◆ **What you are asked to do**:
Within the entries below, every line containing "background" is to be copied.

Web interface edit records
****************

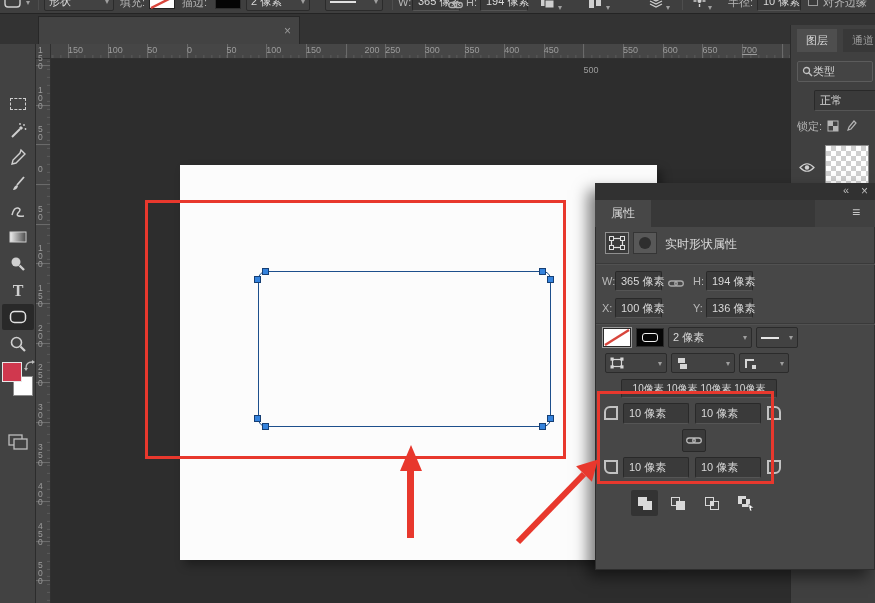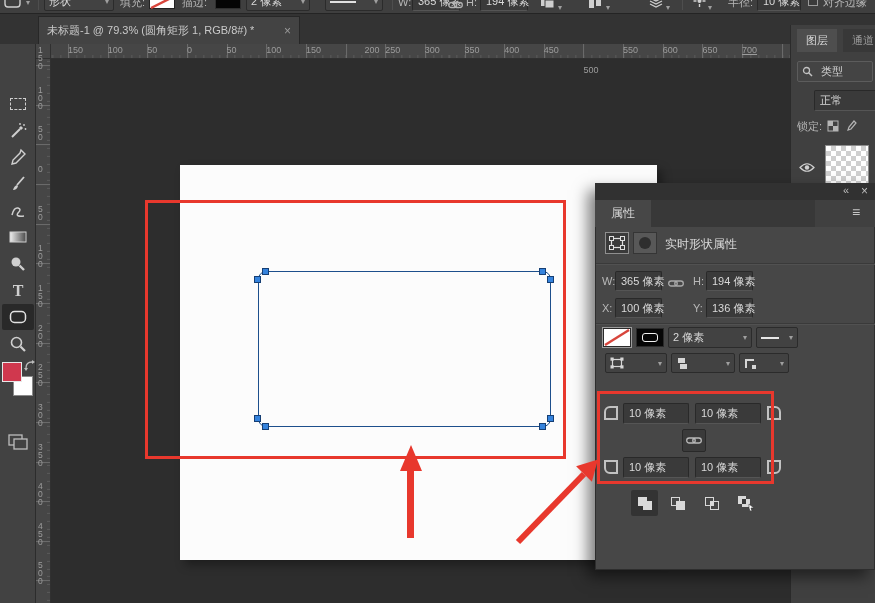--- a/index.html
+++ b/index.html
@@ -159,7 +159,6 @@
 
   <div class="abs" id="tabbar">
     <div class="abs" id="doctab">
-      <span style="color:#c9c9c9;font-size:11px;white-space:nowrap;overflow:hidden;">未标题-1 @ 79.3% (圆角矩形 1, RGB/8#) *</span>
       <span style="color:#9a9a9a;font-size:12px;margin-left:auto;">×</span>
     </div>
   </div>

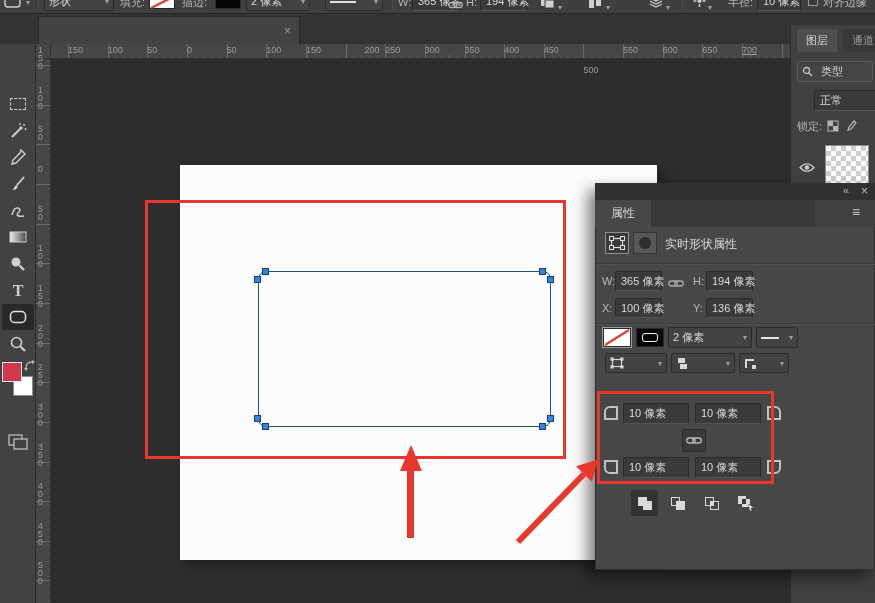--- a/index.html
+++ b/index.html
@@ -48,7 +48,7 @@
   #lpanel{left:790px;top:25px;width:85px;height:578px;background:#404040;border-left:1px solid #2b2b2b;z-index:5;}
   .ltab{position:absolute;top:4px;height:23px;display:flex;align-items:center;padding:0 9px;font-size:11px;}
   #lsearch{left:6px;top:36px;width:76px;height:21px;background:#444;border:1px solid #5c5c5c;border-radius:2px;
-           display:flex;align-items:center;gap:8px;padding:0 4px;color:#d2d2d2;font-size:11px;}
+           display:flex;align-items:center;gap:0;padding:0 4px;color:#d2d2d2;font-size:11px;}
   #lblend{left:23px;top:65px;width:76px;height:21px;}
   #lockrow{left:6px;top:94px;display:flex;align-items:center;gap:5px;}
   #lrow{left:0px;top:118px;width:85px;height:48px;display:flex;align-items:center;gap:10px;padding-left:8px;}

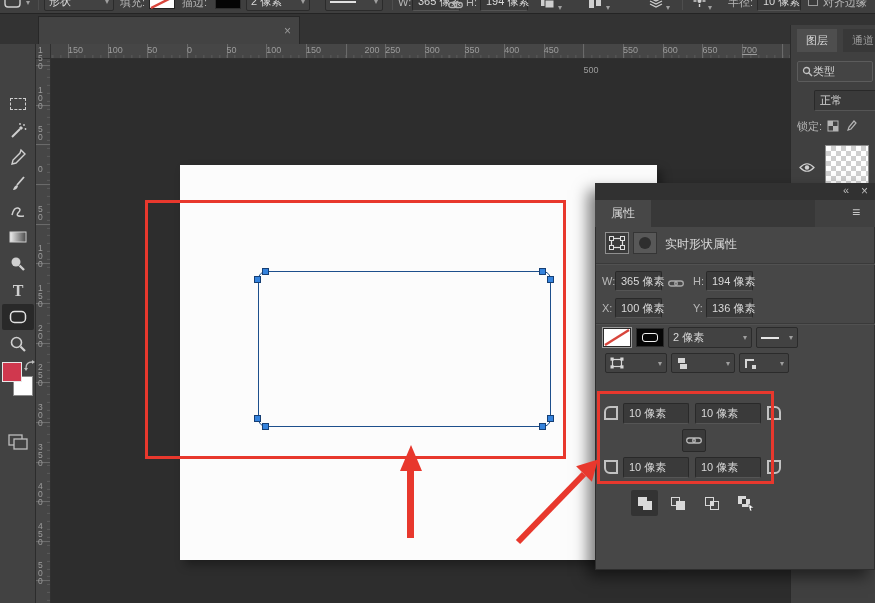--- a/index.html
+++ b/index.html
@@ -444,6 +444,9 @@
         <span class="car">▾</span>
       </div>
 
+      <div class="abs field" style="left:25px;top:152px;width:156px;height:19px;justify-content:center;font-size:10px;">
+        <span>10像素 10像素 10像素 10像素</span>
+      </div>
 
       <div class="cornerico" style="left:8px;top:179px;border-top-left-radius:6px;"></div>
       <div class="abs field" style="left:27px;top:176px;width:66px;height:21px;">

****************

◆ **Answer to this task**:
   #lpanel{left:790px;top:25px;width:85px;height:578px;background:#404040;border-left:1px solid #2b2b2b;z-index:5;}
   #lsearch{left:6px;top:36px;width:76px;height:21px;background:#444;border:1px solid #5c5c5c;border-radius:2px;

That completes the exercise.